RAFT, or Retrieval-Augmented Fine-Tuning, is a method comprising of a fine-tuning and a RAG-based retrieval phase. It is particularly suited for the creation of agents that realistically emulate a specific human target.
RATF, or Replica Agent Testing Framework, is a framework for evaluating the performance of dialogue agents emulating real-world targets.
The emulation of specific humans in conversational agents presents unique challenges and opportunities for contextual understanding, theory of mind and personalization. In this paper, we introduce the Retrieval-Augmented Fine-Tuning (RAFT) methodology, designed explicitly for simulating individual humans.
RAFT employs a dual-phase process:
In the Retrieval-Augmented Fine-Tuning phase proper, combines interview transcripts featuring the human target with appropriately selected, rephrased and evaluated "memories" from the author's past output to give the model a sense of the way the target human combines past writings with the current context to generate responses.
In the generation phase, these memories augment the language model's responses to create a nuanced and personalized dialogue.
We demonstrate the efficacy of RAFT through a unique evaluation metric, RATF (Replica Agent Testing Framework) that compares model-generated responses with original human responses in an interview setting. Our findings highlight RAFT's potential to significantly advance the field of personalized, context-sensitive conversational agents.
Two datasets are required for the fine-tuning phase:
- A dataset of interview transcripts featuring the target human
- A dataset of the target's past written output (tweets, essays, etc.)
The interview transcripts used within a RAG-inspired process retreiving "memories" from the target's written output for each of the interviewer's questions. These memories are then rephrased and evaluated in the context of the target user's answer and, if found useful, they are interpolated between question and answer for the fine-tuning phase.
The steps to reproduce this process are as follows:
- Create a dataset of interview transcripts featuring the target human. Each interview should be a separate file, with the interviewer's questions and the target human's answers separated by a newline. [TODO: update w current method]
- Create a dataset of the author's past written output.
- Split the past output dataset in chunks of a size suitable for the chosen embedding model (8192 tokens for Openai's text-embedding-ada-002), and collect metadata and embeddings for each chunk.
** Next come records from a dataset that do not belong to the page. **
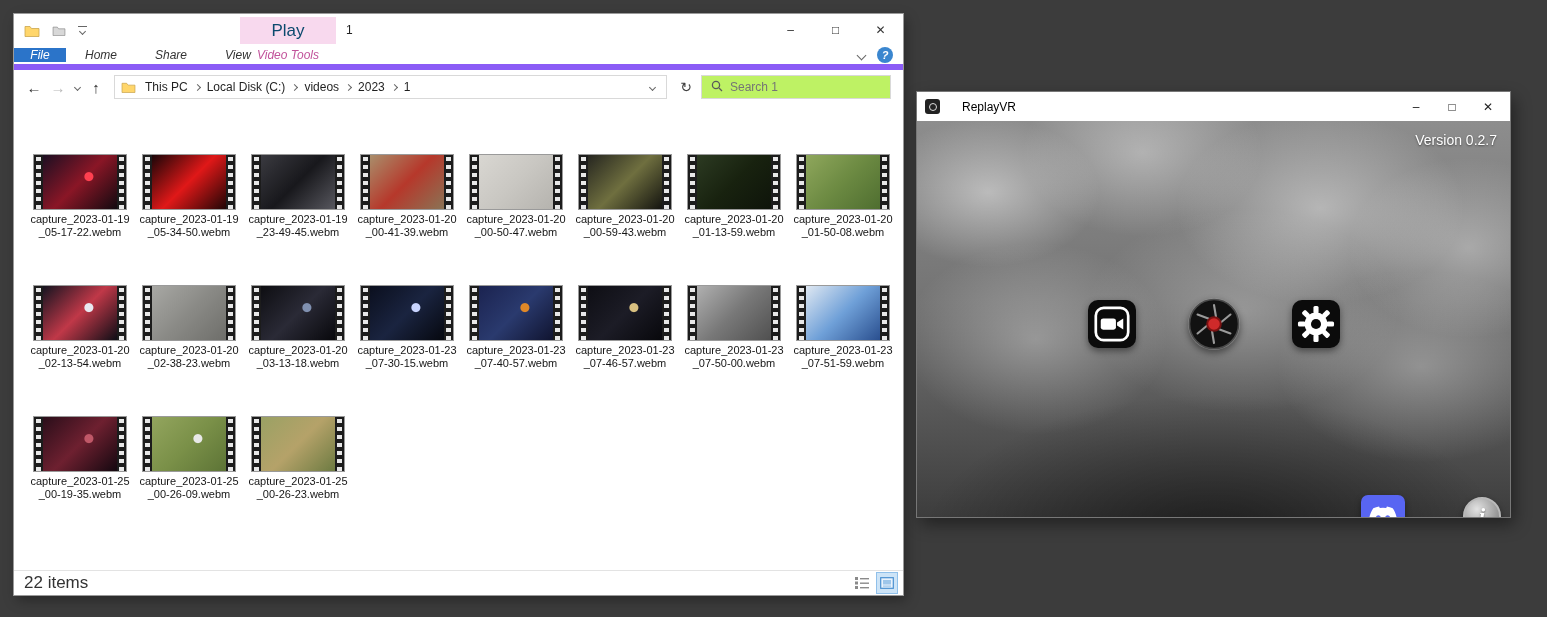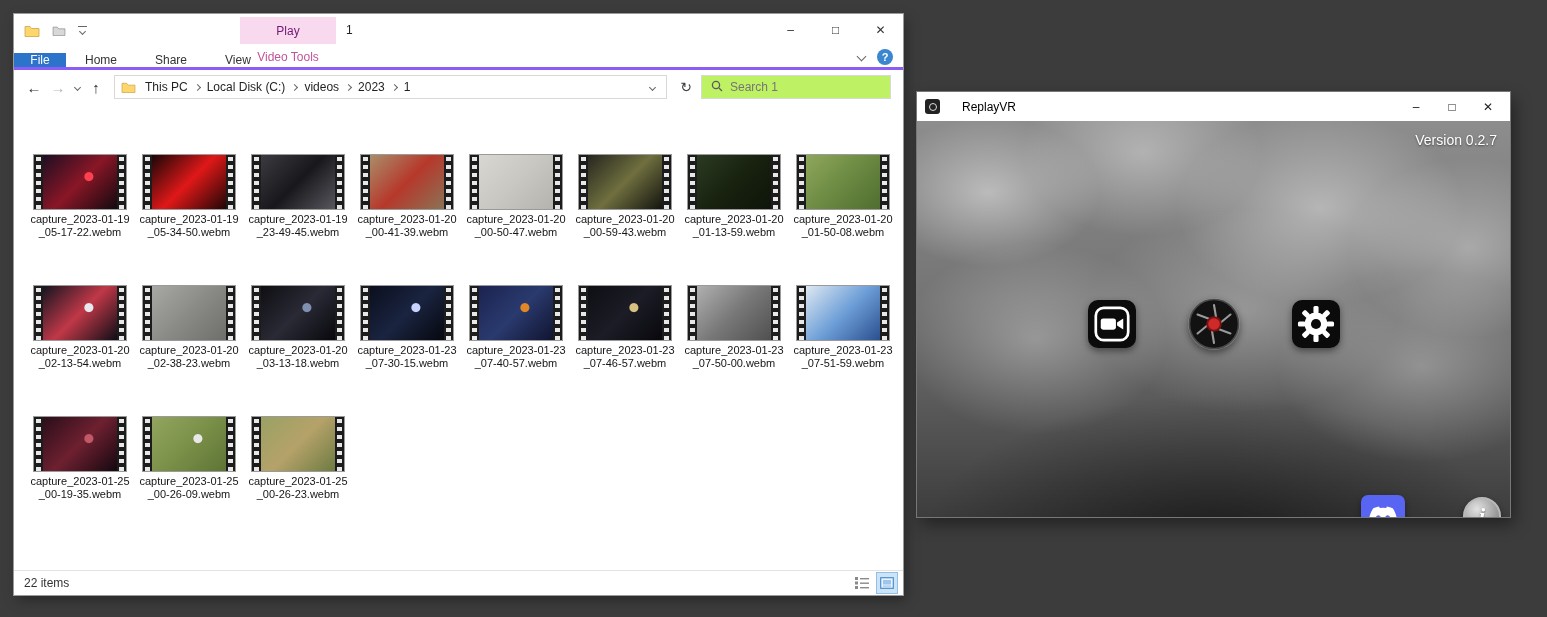--- a/index.html
+++ b/index.html
@@ -27,7 +27,7 @@
   .play-tab {
     position:absolute; left:226px; top:3px; width:96px; height:27px;
     background:#f8d9ee; display:flex; align-items:center; justify-content:center;
-    font-size:12px; color:#701a75;
+    font-size:17px; color:#0c4a6e;
   }
   .win-title { position:absolute; left:332px; top:9px; font-size:12px; color:#222; }
   .win-controls { position:absolute; right:0; top:0; height:100%; display:flex; }

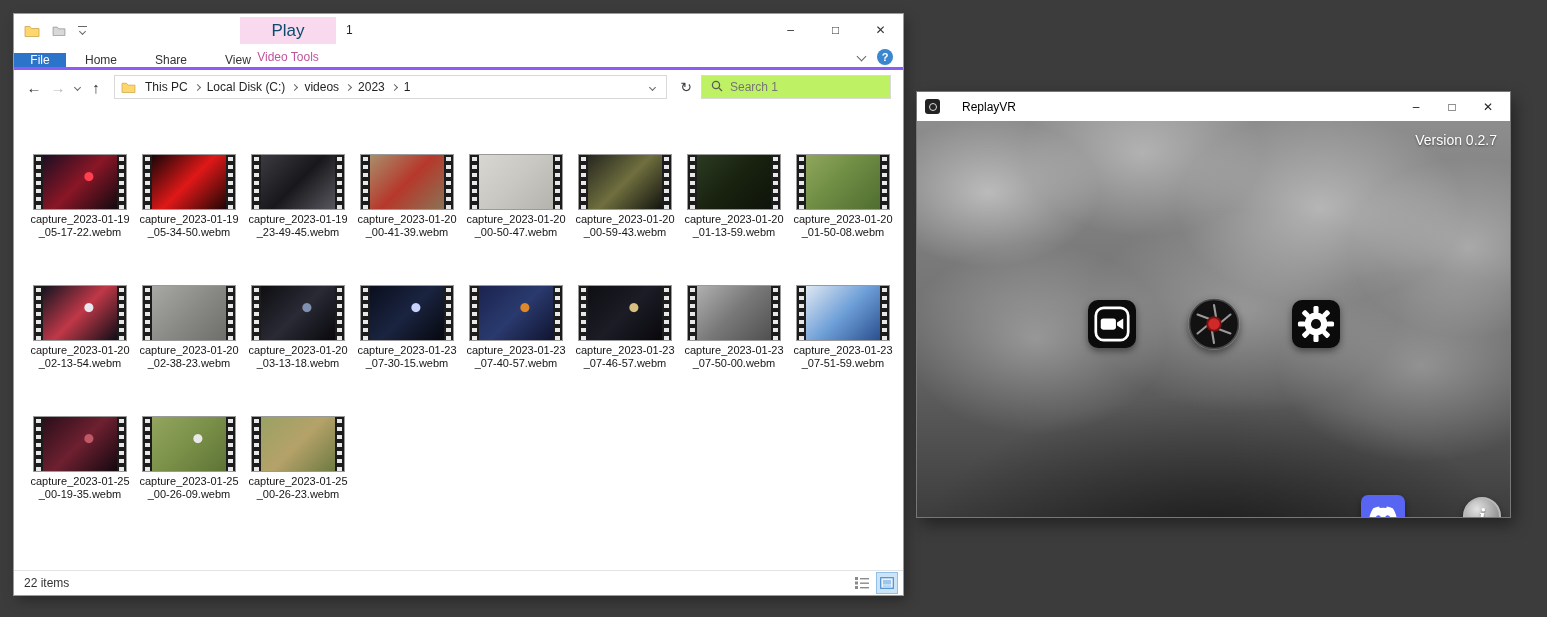--- a/index.html
+++ b/index.html
@@ -33,7 +33,7 @@
   .win-controls { position:absolute; right:0; top:0; height:100%; display:flex; }
   .win-btn { width:45px; height:100%; display:flex; align-items:center; justify-content:center; font-size:12px; color:#333; cursor:default; }
 
-  .menubar { height:24px; position:relative; display:flex; align-items:flex-end; border-bottom:3px solid #8b5cf6; flex:0 0 auto; }
+  .menubar { height:24px; position:relative; display:flex; align-items:center; border-bottom:6px solid #8b5cf6; flex:0 0 auto;font-style:italic; }
   .file-tab { width:52px; background:#2b74c9; color:#fff; display:flex; align-items:center; justify-content:center; font-size:12px; }
   .menu-item { padding:0 19px; display:flex; align-items:center; font-size:12px; color:#333; }
   .videotools { position:absolute; left:226px; top:0; width:96px; height:100%; display:flex; align-items:center; justify-content:center; font-size:12px; color:#c2539b; }

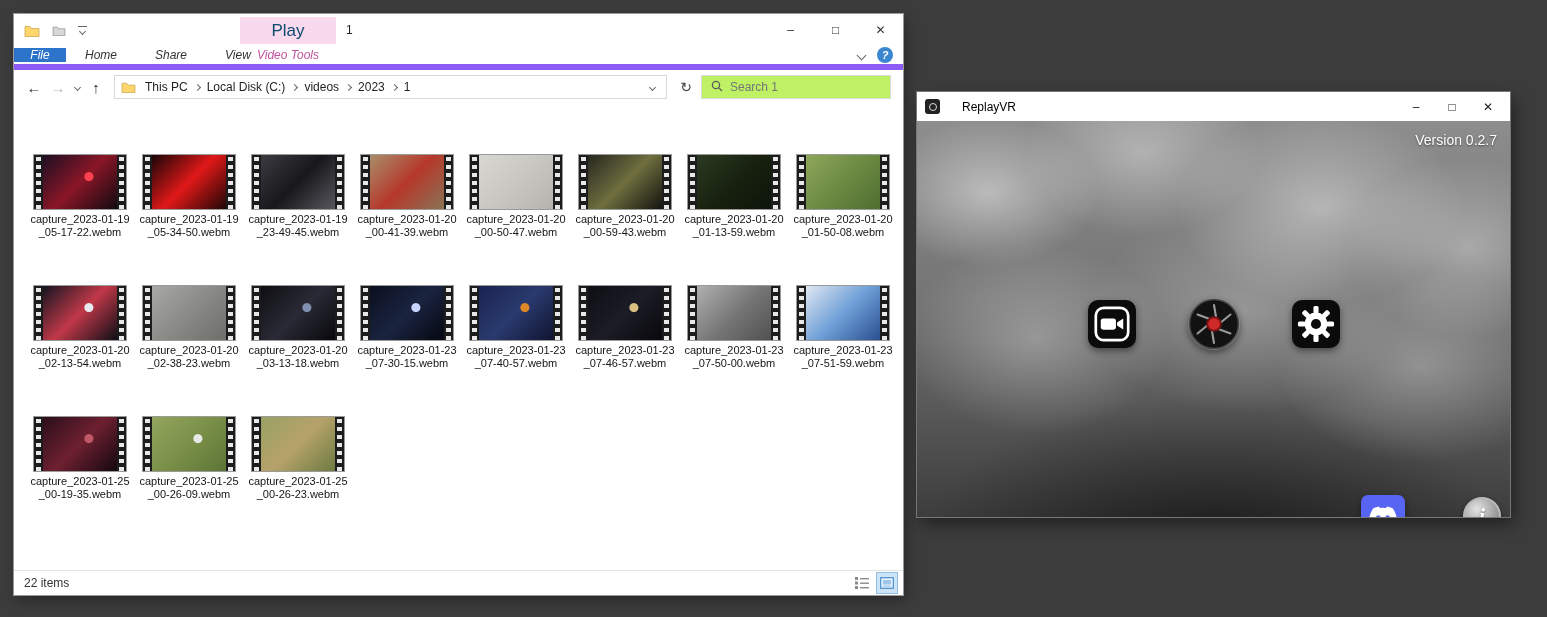--- a/index.html
+++ b/index.html
@@ -65,7 +65,7 @@
   .thumb-img { flex:1; }
   .file-name { margin-top:3px; font-size:11px; line-height:12.5px; text-align:center; color:#151515; word-break:break-all; width:100px; }
 
-  .statusbar { height:25px; border-top:1px solid #e3e3e3; display:flex; align-items:center; padding:0 10px; font-size:12px; color:#333; position:relative; flex:0 0 auto; }
+  .statusbar { height:25px; border-top:1px solid #e3e3e3; display:flex; align-items:center; padding:0 10px; font-size:17px; color:#333; position:relative; flex:0 0 auto; }
   .view-toggles { position:absolute; right:6px; top:2px; display:flex; gap:5px; }
   .view-btn { width:20px; height:20px; display:flex; align-items:center; justify-content:center; }
   .view-btn.active { background:#cde4f7; outline:1px solid #90c0ea; }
- Store the resulting metadata and embeddings in a vector database (we use ChromaDB).
Then, in order to generate a fine-tuning dataset:
- For each interview, run the RAG process to retrieve memories from the author's past output for each of the interviewer's questions.
- Ask the model to rephrase each memory in the context of the interviewer's question. The same model and prompt will be used in the generation phase.
- Evaluate the resulting memory by the question only first, and discard it if it is not considered useful by the model. We apply this first pass separately because, at inference time, we will not have access to the target human's answer.
- Save the resulting context including question, memory and as many of the previous [question, memory and answers] tuples as possible, up to the maximum context size the finetune allows, as a new finetune sample.